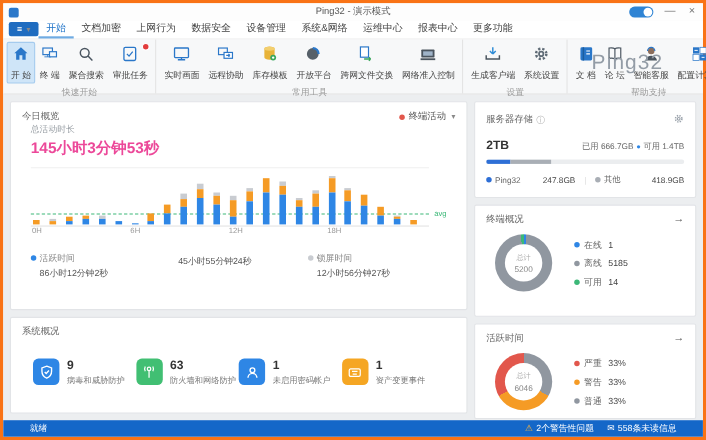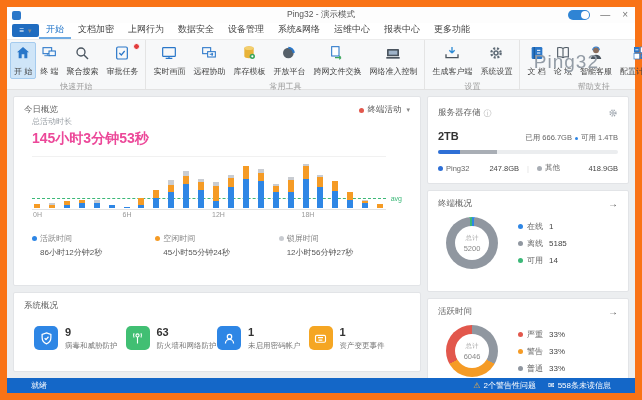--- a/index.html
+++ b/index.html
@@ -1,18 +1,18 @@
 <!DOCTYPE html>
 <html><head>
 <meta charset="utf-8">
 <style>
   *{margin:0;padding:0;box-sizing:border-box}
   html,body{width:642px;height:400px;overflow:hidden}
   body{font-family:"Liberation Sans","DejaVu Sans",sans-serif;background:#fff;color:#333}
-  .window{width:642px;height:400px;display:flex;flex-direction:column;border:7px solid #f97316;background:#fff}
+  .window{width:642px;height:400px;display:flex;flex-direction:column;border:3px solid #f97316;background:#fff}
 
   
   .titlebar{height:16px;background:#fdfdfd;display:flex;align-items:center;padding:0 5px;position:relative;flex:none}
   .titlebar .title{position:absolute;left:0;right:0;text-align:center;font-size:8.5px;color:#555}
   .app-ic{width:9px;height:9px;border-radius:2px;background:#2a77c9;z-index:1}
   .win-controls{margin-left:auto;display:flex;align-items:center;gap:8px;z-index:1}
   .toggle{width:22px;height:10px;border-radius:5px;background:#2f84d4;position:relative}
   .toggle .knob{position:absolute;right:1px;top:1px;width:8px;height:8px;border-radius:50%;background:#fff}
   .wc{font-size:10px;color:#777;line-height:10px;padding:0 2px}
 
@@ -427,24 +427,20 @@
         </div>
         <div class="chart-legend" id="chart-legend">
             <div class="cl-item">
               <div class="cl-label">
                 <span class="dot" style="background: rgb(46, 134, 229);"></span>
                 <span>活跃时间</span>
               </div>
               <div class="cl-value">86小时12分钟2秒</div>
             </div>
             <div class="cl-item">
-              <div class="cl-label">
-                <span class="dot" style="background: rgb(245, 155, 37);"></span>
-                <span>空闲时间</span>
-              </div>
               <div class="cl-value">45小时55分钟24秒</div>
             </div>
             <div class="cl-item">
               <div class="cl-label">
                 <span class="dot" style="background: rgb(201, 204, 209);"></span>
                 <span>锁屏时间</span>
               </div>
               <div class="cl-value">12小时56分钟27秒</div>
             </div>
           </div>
---
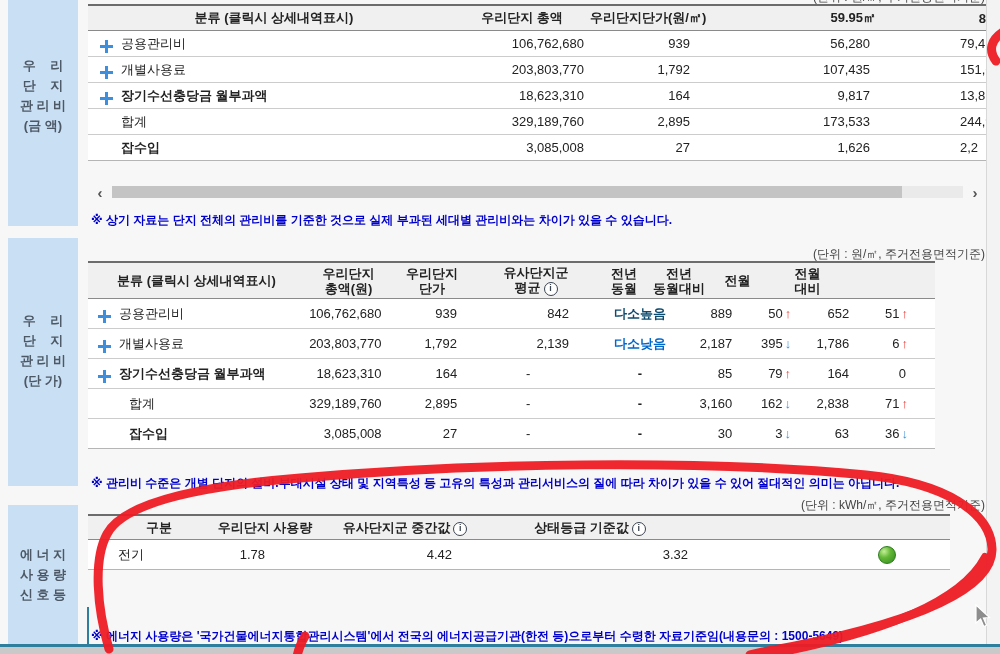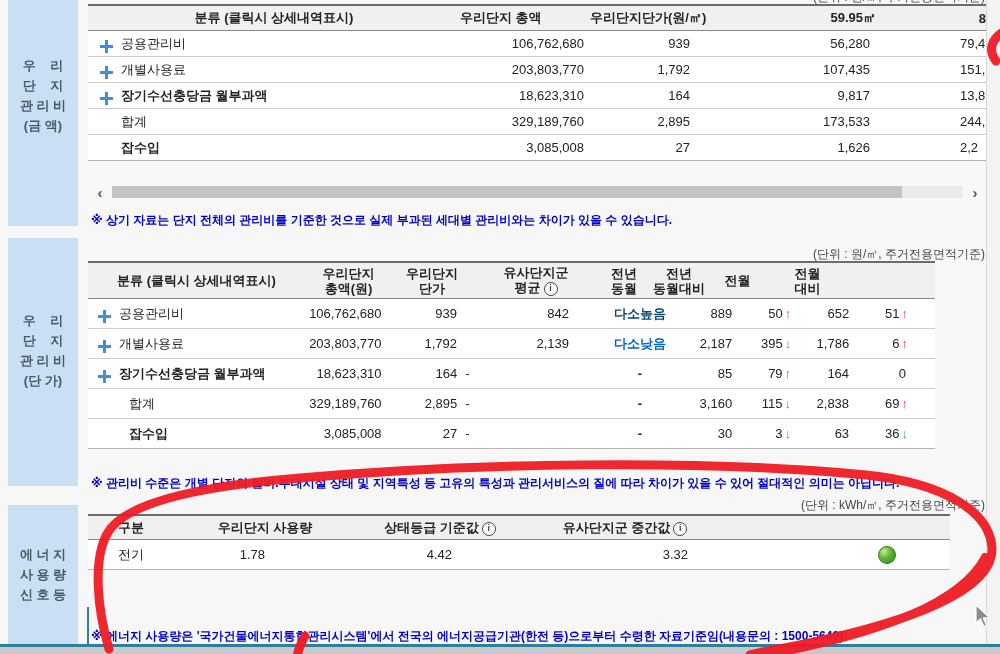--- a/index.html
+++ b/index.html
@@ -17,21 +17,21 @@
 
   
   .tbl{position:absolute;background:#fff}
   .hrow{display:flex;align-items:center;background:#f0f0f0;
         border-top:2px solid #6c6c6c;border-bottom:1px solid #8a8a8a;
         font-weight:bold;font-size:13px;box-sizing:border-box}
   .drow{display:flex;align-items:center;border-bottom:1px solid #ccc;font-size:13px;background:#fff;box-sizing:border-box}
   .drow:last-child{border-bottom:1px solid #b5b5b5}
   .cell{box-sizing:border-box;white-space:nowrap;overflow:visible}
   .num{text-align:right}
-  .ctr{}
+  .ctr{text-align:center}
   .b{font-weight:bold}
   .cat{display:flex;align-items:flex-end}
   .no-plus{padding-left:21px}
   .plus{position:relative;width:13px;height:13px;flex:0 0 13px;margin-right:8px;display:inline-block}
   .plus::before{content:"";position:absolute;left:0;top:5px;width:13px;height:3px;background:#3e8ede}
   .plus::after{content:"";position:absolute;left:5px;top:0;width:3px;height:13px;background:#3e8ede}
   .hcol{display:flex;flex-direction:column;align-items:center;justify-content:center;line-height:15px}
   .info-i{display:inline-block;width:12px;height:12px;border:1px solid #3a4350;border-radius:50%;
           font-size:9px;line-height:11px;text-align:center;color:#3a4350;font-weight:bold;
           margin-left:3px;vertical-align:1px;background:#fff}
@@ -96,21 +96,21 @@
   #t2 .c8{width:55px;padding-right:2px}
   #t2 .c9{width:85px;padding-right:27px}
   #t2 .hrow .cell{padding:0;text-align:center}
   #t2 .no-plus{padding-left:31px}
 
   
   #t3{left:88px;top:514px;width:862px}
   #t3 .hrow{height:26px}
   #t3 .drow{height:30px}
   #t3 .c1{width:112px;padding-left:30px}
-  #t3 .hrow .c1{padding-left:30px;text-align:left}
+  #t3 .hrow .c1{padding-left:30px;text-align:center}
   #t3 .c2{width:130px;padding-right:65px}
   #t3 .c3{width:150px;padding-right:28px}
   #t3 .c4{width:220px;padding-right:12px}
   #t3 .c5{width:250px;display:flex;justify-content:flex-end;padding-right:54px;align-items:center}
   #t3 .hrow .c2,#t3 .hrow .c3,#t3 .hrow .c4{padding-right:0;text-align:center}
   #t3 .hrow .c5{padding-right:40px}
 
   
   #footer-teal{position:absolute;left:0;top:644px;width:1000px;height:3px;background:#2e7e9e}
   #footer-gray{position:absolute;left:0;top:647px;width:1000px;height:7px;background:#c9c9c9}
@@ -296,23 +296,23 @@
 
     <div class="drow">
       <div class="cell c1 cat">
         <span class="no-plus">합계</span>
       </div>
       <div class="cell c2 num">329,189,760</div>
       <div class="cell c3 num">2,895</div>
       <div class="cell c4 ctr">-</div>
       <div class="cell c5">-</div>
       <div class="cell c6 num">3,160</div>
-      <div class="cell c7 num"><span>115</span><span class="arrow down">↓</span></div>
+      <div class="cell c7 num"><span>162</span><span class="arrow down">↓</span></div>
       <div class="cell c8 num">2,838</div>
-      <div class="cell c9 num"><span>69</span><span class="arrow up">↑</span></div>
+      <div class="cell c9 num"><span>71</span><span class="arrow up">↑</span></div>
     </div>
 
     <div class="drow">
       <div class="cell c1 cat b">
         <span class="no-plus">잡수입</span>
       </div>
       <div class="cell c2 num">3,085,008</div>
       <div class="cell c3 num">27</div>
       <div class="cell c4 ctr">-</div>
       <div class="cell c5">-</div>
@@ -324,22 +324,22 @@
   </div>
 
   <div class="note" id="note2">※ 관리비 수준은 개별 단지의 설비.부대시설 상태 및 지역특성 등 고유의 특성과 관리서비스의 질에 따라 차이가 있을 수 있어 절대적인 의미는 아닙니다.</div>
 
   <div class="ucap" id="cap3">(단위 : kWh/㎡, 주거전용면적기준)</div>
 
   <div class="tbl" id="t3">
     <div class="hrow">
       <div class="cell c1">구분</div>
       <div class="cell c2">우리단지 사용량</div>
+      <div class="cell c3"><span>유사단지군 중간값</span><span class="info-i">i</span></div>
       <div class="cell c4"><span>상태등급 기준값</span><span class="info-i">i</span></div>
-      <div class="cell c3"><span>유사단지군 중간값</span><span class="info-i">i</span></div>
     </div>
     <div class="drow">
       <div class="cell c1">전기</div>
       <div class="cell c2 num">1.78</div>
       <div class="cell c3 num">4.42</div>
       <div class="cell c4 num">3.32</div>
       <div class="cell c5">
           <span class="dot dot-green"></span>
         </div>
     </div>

- _Action item_: Gather from the data above every line with the string "text".

- _Answer space_:
   .titlebar .title{position:absolute;left:0;right:0;text-align:center;font-size:8.5px;color:#555}
   .num{text-align:right}
+  .ctr{text-align:center}
           font-size:9px;line-height:11px;text-align:center;color:#3a4350;font-weight:bold;
   #t2 .hrow .cell{padding:0;text-align:center}
-  #t3 .hrow .c1{padding-left:30px;text-align:left}
+  #t3 .hrow .c1{padding-left:30px;text-align:center}
   #t3 .hrow .c2,#t3 .hrow .c3,#t3 .hrow .c4{padding-right:0;text-align:center}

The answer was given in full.